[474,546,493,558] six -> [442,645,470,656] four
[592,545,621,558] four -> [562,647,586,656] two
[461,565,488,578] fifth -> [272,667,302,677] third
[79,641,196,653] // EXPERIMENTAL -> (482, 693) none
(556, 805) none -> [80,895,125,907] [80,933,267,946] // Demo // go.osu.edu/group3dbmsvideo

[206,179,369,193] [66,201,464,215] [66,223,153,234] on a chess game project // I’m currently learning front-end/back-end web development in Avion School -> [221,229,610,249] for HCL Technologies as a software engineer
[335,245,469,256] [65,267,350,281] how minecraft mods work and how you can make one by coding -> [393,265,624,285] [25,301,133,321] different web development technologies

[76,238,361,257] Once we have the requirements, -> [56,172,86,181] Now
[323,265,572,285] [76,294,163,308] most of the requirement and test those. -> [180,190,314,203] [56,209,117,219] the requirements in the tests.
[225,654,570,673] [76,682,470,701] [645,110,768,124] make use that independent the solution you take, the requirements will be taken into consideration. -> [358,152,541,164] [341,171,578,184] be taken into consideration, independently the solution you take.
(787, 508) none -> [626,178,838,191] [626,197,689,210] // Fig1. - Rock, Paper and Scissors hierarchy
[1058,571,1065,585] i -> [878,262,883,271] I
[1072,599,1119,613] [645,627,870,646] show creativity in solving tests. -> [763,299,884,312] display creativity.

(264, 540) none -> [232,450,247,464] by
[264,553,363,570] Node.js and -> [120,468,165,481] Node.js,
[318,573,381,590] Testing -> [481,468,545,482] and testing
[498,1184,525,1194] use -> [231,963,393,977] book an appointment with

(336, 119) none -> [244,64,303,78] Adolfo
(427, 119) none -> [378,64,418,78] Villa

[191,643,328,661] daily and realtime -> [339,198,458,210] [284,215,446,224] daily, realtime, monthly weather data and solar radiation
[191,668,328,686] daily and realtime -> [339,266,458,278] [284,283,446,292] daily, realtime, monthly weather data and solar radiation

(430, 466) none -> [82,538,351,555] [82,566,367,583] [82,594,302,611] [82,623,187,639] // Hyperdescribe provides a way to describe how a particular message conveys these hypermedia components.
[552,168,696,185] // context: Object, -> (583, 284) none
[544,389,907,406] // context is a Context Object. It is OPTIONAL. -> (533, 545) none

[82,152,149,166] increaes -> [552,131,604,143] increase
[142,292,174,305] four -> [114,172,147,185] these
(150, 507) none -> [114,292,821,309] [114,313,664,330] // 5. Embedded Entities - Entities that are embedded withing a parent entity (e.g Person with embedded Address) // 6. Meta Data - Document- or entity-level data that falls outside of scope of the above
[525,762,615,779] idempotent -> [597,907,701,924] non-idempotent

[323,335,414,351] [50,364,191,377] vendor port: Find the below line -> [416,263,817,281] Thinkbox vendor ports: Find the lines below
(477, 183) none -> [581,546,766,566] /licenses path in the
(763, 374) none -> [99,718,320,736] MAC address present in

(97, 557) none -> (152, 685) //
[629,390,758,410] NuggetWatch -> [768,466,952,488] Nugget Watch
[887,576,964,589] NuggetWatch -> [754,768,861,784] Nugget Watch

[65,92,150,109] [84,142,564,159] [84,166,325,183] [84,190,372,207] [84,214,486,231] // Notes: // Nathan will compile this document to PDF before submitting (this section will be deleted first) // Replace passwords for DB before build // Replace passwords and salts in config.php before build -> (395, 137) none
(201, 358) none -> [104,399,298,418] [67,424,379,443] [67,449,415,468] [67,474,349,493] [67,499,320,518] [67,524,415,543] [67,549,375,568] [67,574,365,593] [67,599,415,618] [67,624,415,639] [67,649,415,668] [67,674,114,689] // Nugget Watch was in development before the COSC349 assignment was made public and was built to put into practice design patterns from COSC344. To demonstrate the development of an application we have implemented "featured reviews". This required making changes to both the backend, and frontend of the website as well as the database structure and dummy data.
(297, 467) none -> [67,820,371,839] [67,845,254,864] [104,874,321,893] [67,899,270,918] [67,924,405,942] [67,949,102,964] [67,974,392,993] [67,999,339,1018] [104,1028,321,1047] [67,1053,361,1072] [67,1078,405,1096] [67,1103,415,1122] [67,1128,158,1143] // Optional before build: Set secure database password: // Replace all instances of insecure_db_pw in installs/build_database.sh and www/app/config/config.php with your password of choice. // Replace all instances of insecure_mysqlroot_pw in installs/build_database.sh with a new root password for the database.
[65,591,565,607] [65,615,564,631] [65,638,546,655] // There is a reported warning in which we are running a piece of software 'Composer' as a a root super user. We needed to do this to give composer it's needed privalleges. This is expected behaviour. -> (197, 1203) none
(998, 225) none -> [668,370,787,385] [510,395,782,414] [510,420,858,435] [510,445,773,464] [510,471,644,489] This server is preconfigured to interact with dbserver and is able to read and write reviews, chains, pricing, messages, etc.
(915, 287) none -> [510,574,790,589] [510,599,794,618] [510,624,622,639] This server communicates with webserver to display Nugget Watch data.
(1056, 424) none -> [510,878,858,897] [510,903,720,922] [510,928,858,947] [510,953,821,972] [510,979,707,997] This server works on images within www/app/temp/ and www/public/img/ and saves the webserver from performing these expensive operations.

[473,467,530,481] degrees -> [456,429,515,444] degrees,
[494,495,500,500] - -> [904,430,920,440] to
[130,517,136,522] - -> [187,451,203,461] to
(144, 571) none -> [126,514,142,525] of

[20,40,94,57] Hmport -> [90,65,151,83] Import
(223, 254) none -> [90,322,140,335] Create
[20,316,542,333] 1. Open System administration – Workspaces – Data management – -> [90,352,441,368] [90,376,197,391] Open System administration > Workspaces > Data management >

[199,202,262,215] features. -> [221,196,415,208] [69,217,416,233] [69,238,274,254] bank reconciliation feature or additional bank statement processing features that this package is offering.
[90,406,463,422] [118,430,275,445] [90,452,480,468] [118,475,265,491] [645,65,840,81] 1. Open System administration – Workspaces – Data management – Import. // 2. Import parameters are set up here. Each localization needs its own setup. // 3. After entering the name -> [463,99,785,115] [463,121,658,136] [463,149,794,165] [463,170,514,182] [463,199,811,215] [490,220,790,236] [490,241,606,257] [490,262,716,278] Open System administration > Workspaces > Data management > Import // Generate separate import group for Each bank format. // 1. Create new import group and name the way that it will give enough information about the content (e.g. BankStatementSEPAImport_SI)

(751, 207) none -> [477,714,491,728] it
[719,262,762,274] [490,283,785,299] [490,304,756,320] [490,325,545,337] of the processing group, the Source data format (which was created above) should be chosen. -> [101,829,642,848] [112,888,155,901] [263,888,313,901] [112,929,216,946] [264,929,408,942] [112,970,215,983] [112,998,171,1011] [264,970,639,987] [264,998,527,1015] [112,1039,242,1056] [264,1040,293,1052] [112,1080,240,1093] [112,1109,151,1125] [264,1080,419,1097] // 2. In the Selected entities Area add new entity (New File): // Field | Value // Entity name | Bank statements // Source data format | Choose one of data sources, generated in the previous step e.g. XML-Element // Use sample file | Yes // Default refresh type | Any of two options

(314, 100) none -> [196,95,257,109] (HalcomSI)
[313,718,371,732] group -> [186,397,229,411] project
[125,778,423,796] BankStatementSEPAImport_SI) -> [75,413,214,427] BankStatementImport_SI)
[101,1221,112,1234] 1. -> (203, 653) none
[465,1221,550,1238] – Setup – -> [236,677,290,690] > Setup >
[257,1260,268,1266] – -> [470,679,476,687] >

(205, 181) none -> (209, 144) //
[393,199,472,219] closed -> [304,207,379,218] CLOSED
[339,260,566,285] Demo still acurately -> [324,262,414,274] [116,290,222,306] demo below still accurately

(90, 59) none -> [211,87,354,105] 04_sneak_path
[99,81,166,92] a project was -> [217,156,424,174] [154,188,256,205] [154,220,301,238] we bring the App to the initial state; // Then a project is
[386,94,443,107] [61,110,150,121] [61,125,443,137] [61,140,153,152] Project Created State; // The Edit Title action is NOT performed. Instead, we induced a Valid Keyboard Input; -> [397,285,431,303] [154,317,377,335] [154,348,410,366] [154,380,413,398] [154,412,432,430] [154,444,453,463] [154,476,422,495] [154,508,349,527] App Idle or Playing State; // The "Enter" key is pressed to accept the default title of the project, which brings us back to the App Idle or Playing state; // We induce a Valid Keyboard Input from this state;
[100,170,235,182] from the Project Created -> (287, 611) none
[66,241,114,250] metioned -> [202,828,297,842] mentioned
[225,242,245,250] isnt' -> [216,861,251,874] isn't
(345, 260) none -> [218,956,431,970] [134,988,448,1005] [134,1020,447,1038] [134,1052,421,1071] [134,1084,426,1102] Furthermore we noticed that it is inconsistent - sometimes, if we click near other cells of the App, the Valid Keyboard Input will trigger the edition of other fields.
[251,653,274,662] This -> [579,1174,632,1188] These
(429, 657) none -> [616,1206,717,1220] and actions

####################

_Problem requirements_
Copy the lines of the data above exactly as written, beginning with the line containing "(998, 225) none" and ending with the line containing "[20,316,542,333] 1. Open", and leave out all other lines.

_Completed exercise_
(998, 225) none -> [668,370,787,385] [510,395,782,414] [510,420,858,435] [510,445,773,464] [510,471,644,489] This server is preconfigured to interact with dbserver and is able to read and write reviews, chains, pricing, messages, etc.
(915, 287) none -> [510,574,790,589] [510,599,794,618] [510,624,622,639] This server communicates with webserver to display Nugget Watch data.
(1056, 424) none -> [510,878,858,897] [510,903,720,922] [510,928,858,947] [510,953,821,972] [510,979,707,997] This server works on images within www/app/temp/ and www/public/img/ and saves the webserver from performing these expensive operations.

[473,467,530,481] degrees -> [456,429,515,444] degrees,
[494,495,500,500] - -> [904,430,920,440] to
[130,517,136,522] - -> [187,451,203,461] to
(144, 571) none -> [126,514,142,525] of

[20,40,94,57] Hmport -> [90,65,151,83] Import
(223, 254) none -> [90,322,140,335] Create
[20,316,542,333] 1. Open System administration – Workspaces – Data management – -> [90,352,441,368] [90,376,197,391] Open System administration > Workspaces > Data management >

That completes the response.